**What the exercise asks**
Look through the lines below; wherever the word "Traditional" appears, copy that line.
:: Data for review
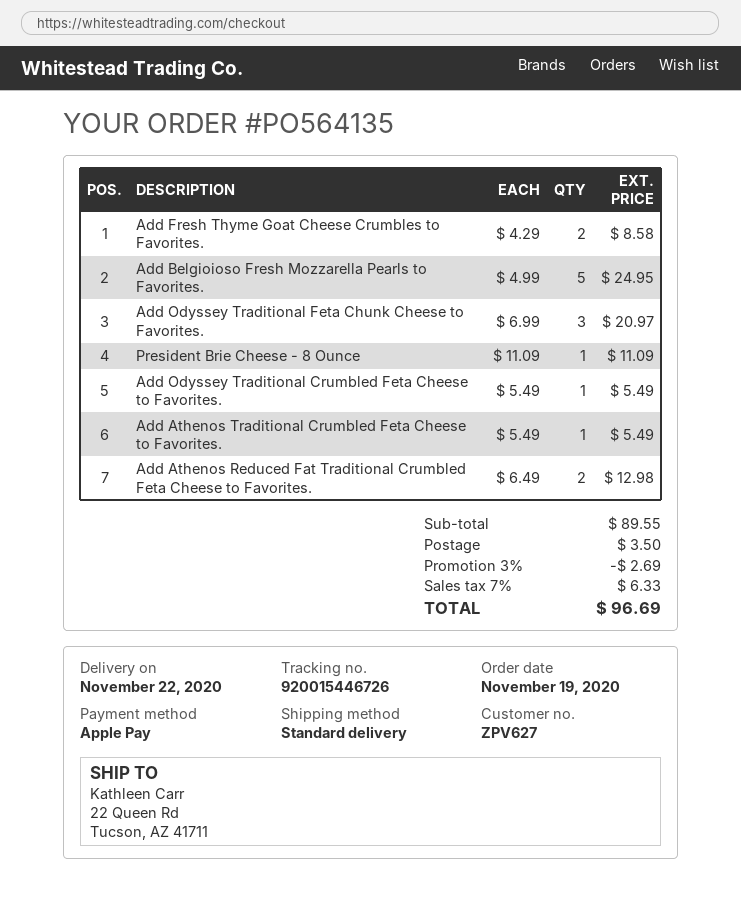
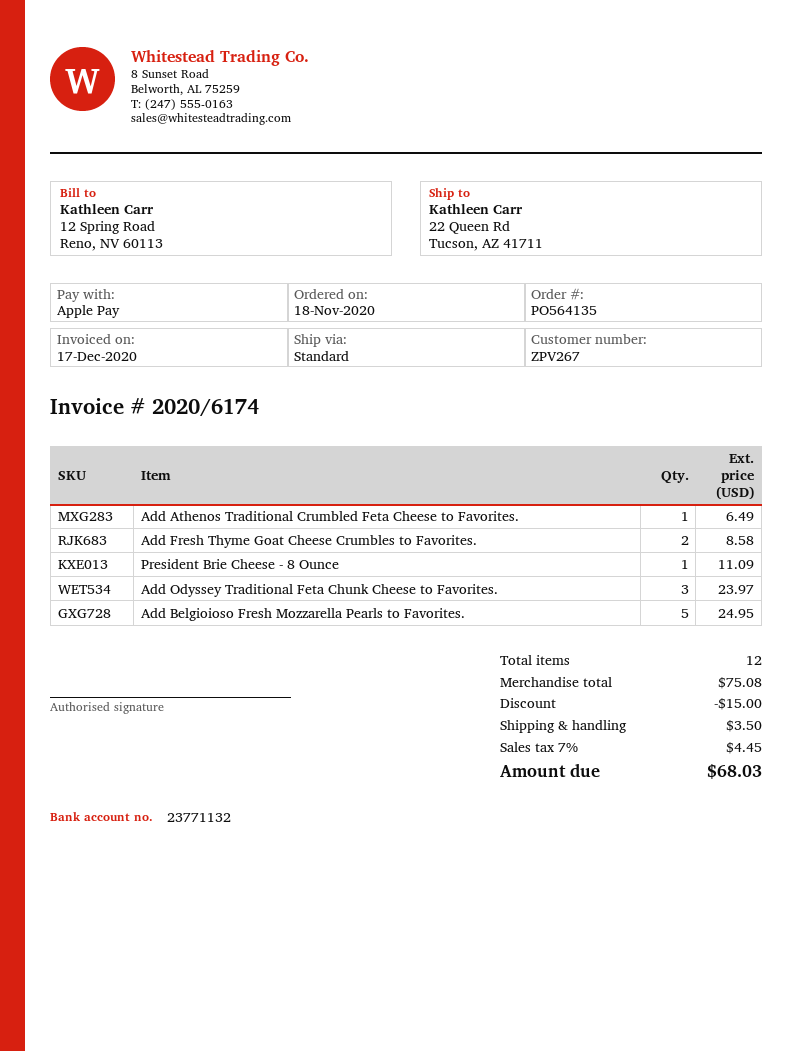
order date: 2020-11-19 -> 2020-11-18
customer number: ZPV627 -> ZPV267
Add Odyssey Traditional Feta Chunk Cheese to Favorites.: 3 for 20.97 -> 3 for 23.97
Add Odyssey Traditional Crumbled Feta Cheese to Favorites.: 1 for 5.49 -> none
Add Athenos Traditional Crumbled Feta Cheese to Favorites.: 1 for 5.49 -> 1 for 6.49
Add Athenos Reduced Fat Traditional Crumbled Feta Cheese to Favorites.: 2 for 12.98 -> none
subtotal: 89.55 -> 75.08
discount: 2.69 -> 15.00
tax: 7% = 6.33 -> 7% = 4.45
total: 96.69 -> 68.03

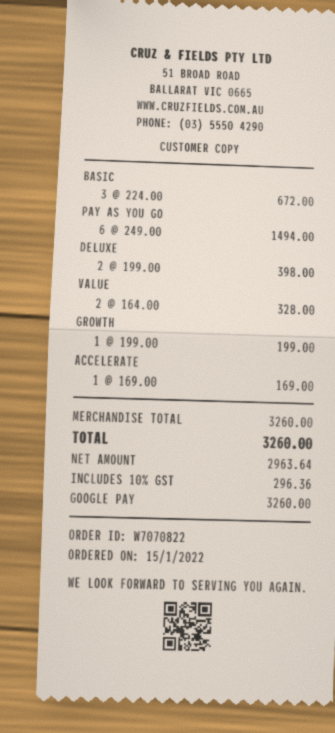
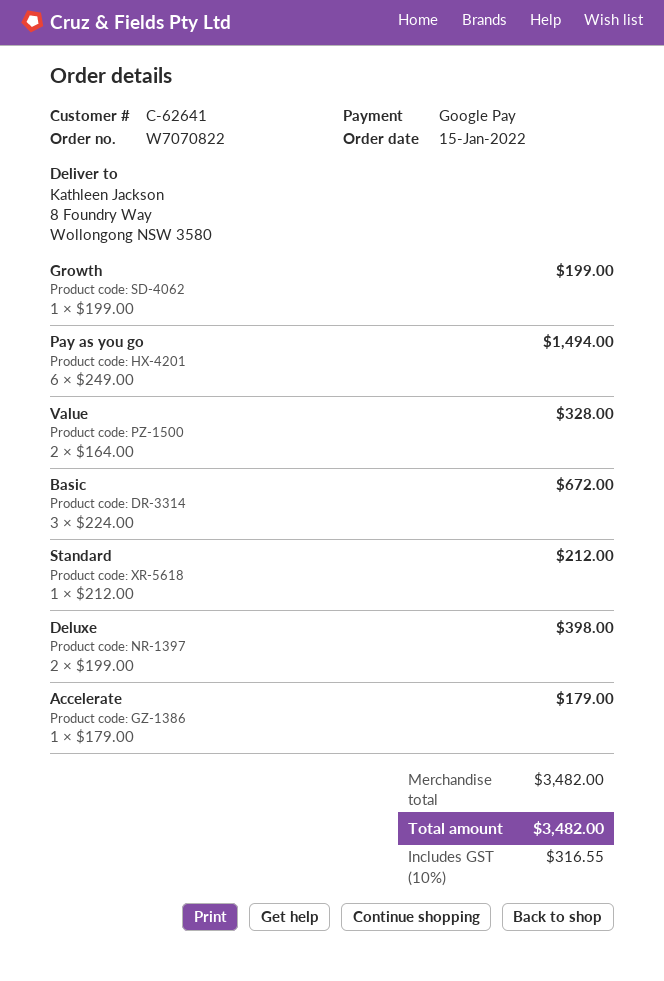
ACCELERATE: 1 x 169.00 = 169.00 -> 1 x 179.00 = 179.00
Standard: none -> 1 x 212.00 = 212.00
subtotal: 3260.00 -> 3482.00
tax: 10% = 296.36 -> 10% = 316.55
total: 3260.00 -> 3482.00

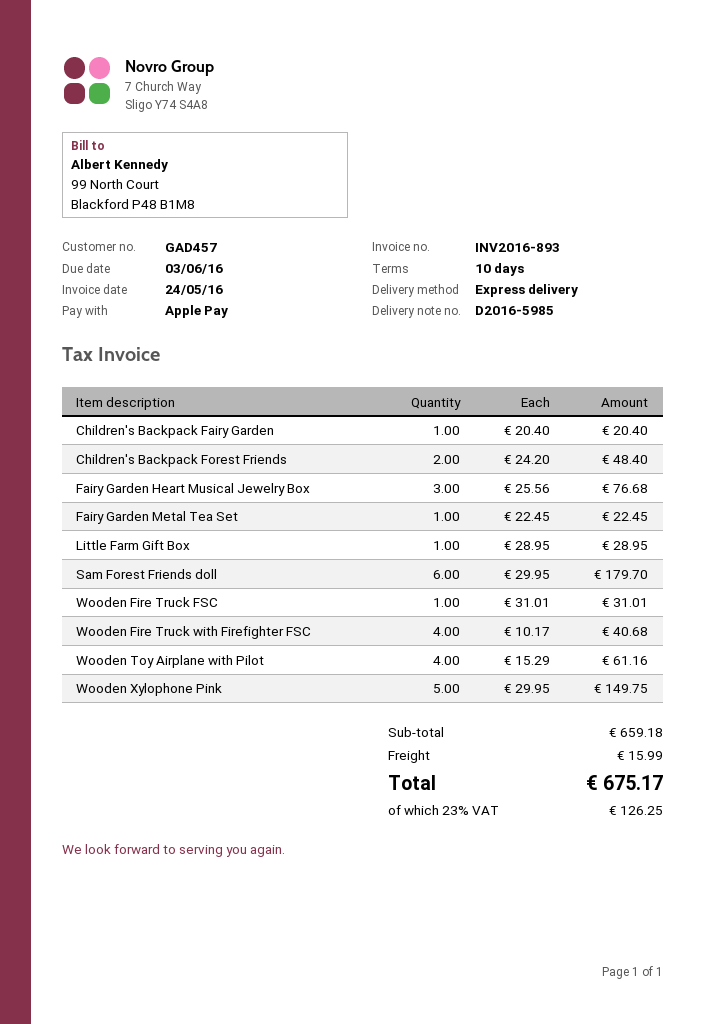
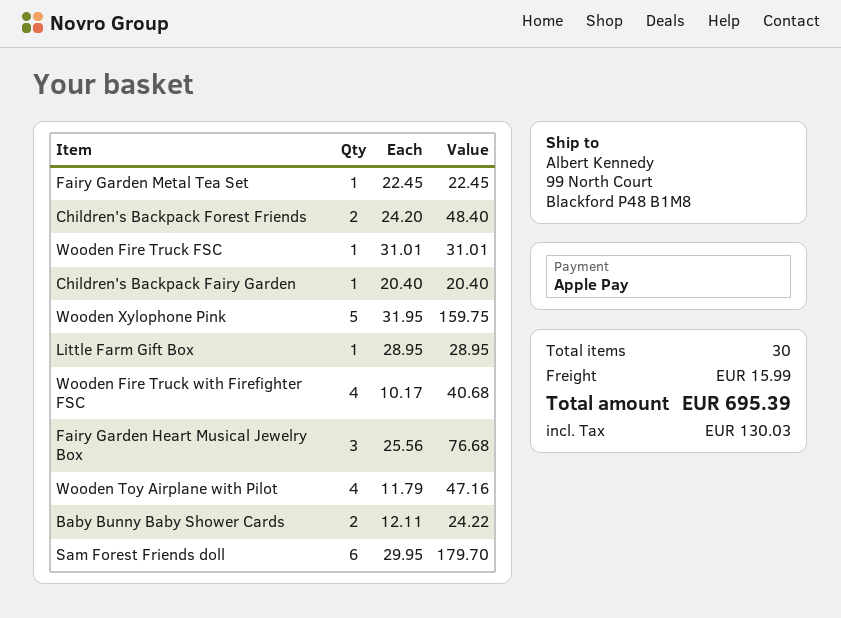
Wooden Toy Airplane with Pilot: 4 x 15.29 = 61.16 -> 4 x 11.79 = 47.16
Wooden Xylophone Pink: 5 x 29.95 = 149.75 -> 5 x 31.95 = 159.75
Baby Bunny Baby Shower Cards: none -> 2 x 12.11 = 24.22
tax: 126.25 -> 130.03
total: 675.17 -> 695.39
::::
**Exercise answer**
Add Odyssey Traditional Feta Chunk Cheese to Favorites.: 3 for 20.97 -> 3 for 23.97
Add Odyssey Traditional Crumbled Feta Cheese to Favorites.: 1 for 5.49 -> none
Add Athenos Traditional Crumbled Feta Cheese to Favorites.: 1 for 5.49 -> 1 for 6.49
Add Athenos Reduced Fat Traditional Crumbled Feta Cheese to Favorites.: 2 for 12.98 -> none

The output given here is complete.